Daily Buzz: America’s First Coin Returns Home
The American Numismatic Association's “Numismatist of the Year” identified the United States’ first coin—and now it’s returning to Philadelphia thanks to an association meeting. Also: How to extend the life of event content.
Money makes the world go ‘round—and the first ever coin struck by the United States government is making its way back to Philadelphia for the first time since the 1780s.
Called the “Plain Obverse Quint,” the coin was given to the U.S. Treasury one week after Congress received news that Great Britain recognized newly established U.S. independence.
The silver coin was identified in 2017 by David J. McCarthy, historian and senior numismatist and researcher at Kagin’s, Inc., a rare coin dealership. The American Numismatic Association (ANA) also named McCarthy the 2018 “Numismatist of the Year.”

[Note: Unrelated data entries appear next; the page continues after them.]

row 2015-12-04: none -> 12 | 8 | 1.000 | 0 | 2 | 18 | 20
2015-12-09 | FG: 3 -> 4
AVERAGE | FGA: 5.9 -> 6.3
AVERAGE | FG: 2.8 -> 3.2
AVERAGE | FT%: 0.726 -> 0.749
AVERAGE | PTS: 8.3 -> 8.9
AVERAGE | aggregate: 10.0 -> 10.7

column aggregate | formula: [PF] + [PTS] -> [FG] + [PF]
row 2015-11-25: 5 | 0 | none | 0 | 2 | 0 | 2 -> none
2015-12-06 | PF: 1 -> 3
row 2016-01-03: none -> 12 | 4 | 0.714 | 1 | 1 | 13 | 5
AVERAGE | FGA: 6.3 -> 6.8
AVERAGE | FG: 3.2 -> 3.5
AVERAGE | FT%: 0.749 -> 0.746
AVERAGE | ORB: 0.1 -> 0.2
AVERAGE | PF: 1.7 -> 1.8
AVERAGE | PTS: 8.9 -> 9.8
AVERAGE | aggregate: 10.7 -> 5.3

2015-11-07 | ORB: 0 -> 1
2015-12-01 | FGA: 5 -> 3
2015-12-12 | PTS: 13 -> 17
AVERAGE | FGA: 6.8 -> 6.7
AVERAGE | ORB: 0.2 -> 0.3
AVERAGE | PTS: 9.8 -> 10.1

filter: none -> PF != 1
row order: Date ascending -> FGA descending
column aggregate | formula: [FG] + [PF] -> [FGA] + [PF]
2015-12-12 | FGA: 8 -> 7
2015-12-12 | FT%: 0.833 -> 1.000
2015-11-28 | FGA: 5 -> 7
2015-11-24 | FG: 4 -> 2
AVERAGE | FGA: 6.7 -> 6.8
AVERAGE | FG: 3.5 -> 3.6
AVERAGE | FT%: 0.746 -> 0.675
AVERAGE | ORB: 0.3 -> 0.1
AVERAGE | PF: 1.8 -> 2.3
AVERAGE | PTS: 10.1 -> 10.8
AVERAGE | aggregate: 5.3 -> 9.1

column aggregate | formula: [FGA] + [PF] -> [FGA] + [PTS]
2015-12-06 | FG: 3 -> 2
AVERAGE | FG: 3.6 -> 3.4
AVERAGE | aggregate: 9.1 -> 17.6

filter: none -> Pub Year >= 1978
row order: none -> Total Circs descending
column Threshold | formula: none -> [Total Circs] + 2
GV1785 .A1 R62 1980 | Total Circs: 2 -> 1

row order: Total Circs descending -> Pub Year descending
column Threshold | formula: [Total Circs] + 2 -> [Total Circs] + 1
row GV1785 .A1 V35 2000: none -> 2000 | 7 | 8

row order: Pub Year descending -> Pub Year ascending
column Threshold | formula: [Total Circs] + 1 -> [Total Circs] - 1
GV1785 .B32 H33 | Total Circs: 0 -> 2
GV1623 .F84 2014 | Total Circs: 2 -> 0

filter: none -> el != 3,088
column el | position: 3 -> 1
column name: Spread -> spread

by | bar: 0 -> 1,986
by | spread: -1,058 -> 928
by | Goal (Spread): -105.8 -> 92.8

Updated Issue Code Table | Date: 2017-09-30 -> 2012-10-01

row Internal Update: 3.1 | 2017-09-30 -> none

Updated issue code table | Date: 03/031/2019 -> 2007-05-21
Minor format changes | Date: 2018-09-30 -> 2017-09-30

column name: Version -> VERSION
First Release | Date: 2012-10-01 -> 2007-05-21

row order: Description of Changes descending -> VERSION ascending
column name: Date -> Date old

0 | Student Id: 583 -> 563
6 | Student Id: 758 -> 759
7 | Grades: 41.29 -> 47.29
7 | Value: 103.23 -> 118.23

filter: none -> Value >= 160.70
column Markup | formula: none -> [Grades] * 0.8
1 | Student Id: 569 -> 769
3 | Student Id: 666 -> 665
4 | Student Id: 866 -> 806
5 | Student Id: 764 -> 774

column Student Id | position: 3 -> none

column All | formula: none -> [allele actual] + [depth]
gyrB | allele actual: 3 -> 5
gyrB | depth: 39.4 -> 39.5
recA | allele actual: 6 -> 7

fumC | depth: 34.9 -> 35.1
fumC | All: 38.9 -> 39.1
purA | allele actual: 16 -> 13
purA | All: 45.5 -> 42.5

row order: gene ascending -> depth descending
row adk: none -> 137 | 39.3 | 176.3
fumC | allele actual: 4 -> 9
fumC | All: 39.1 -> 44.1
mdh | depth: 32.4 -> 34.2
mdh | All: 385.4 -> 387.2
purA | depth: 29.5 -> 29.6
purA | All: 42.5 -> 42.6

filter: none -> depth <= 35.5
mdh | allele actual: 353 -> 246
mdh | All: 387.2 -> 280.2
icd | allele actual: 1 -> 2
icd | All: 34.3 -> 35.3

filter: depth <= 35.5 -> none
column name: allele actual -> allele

The coin was once held by some of America’s Founding Fathers, including Alexander Hamilton, and is the ancestor to the U.S. dollar, as well as every Western coin based on a decimal monetary system, according to McCarthy.
“It’s a national treasure that was hiding in plain sight until all the pieces of the puzzle recently came together,” said Donald H. Kagin, Ph.D., president of Kagin’s, Inc., in a press release.
You can view the historic coin at ANA’s World’s Fair of Money from August 14 to 18.
Extending the Event Life Span
It takes a lot to deliver an amazing event: Finding speakers, planning workshops & creating content that inspires and educates. But too often after the event everyone leaves and the content gets forgotten. So, what should you be doing? https://t.co/B6uIHTbpm0 #assnchat— Blue Sky eLearn (@blueskyelearn) August 13, 2018
An event planning to-do list can seem endless. With speakers, vendors, catering, and more to consider, most of a planner’s efforts are often focused on what happens during a meeting, rather than how to maximize the event afterward.
But extending the reach of your content post-event can be just as important as the meeting itself, Carsten Pleiser writes for MemberWise. To do so, livestream speakers and record presentations. Then, after the meeting, you can use the clips to create online content.
Other Links of Note
Spam filters cost nonprofits nearly $30,000. That’s because about one-out-of-four email they send are delivered to spam folders. The NonProfit Times looks at the data and investigates.
Sending a digital meeting invite? Event Manager Blog breaks down email invitation strategies to improve RSVP rates.